### Task directions
Your copy should hold exactly the lines from the one containing "<div>name: imagePullSecret</div>" through the last line of the entries, and no pictures.

### Records to process
════

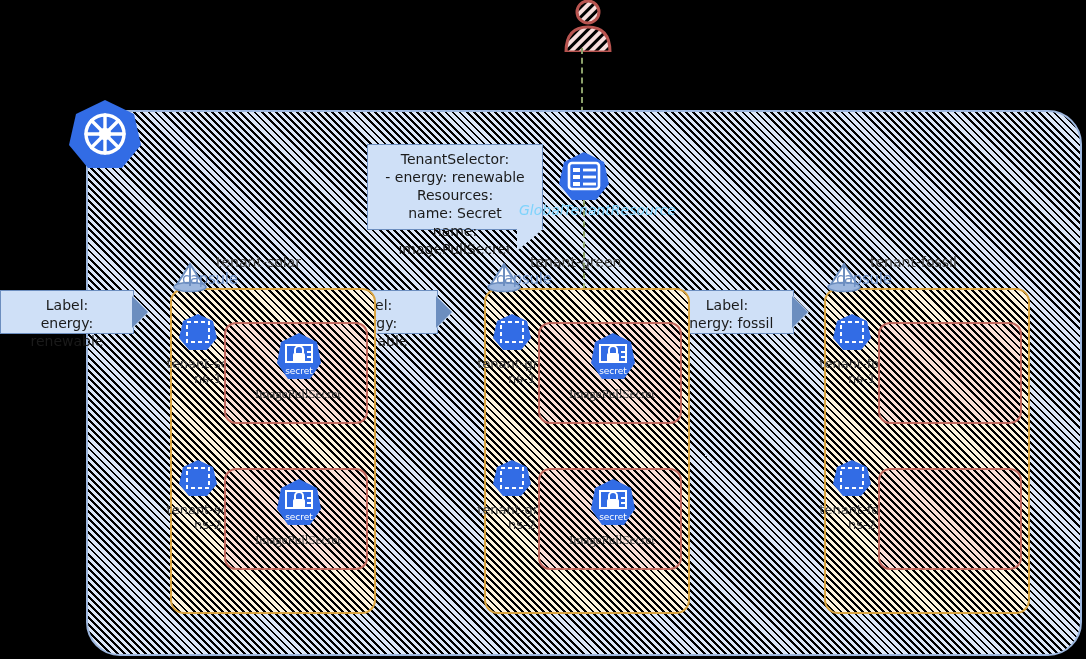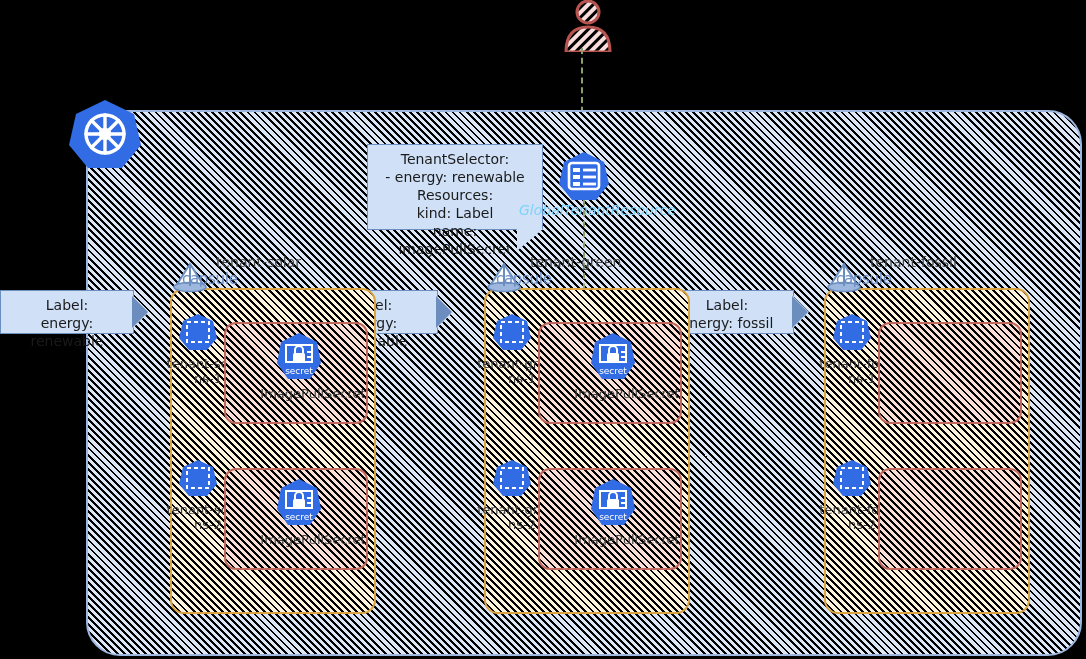--- a/index.html
+++ b/index.html
@@ -162,7 +162,7 @@
     <div>TenantSelector:</div>
     <div>- energy: renewable</div>
     <div>Resources:</div>
-    <div>kind: Label</div>
+    <div>name: Secret</div>
     <div>name: imagePullSecret</div>
     <div class="tip2"></div>
   </div>

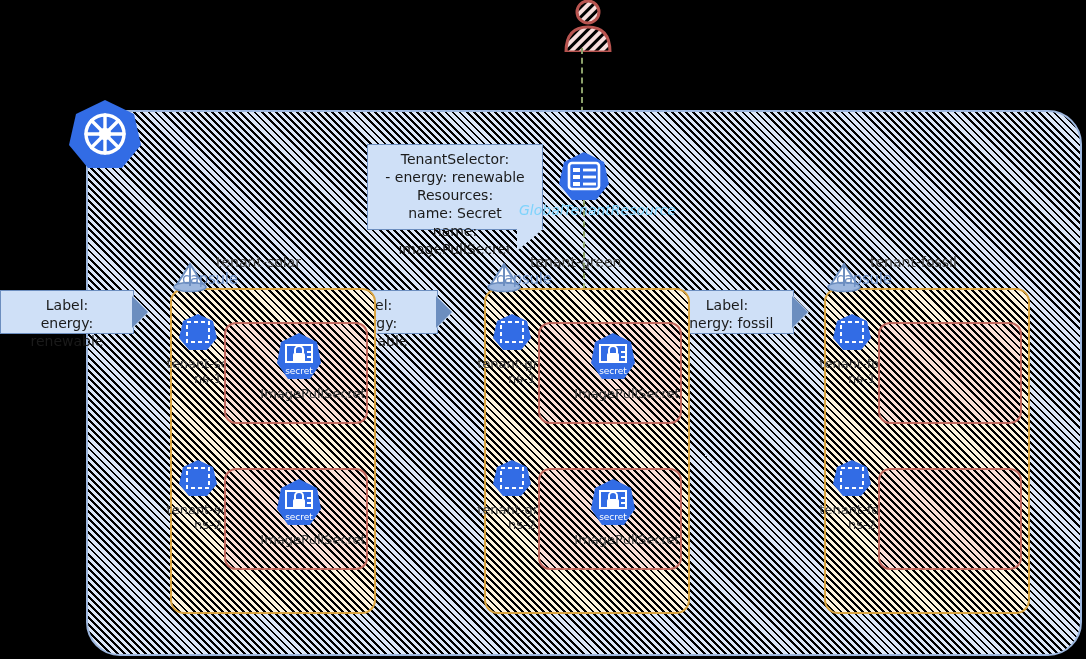--- a/index.html
+++ b/index.html
@@ -70,8 +70,8 @@
     position:absolute;left:48px;top:8px;width:50px;height:50px;
   }
   .secret-label{
-    position:absolute;left:15px;top:62px;width:144px;text-align:center;
-    font-size:13px;color:#3b3b3b;
+    position:absolute;left:0;top:62px;width:144px;text-align:center;
+    font-size:13px;color:#3b3b3b;font-family:Liberation Serif, serif;
   }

════

### Result for this task
     <div>name: imagePullSecret</div>
     <div class="tip2"></div>
   </div>

--- a/index.html
+++ b/index.html
@@ -70,8 +70,8 @@
     position:absolute;left:48px;top:8px;width:50px;height:50px;
   }
   .secret-label{
-    position:absolute;left:15px;top:62px;width:144px;text-align:center;
-    font-size:13px;color:#3b3b3b;
+    position:absolute;left:0;top:62px;width:144px;text-align:center;
+    font-size:13px;color:#3b3b3b;font-family:Liberation Serif, serif;
   }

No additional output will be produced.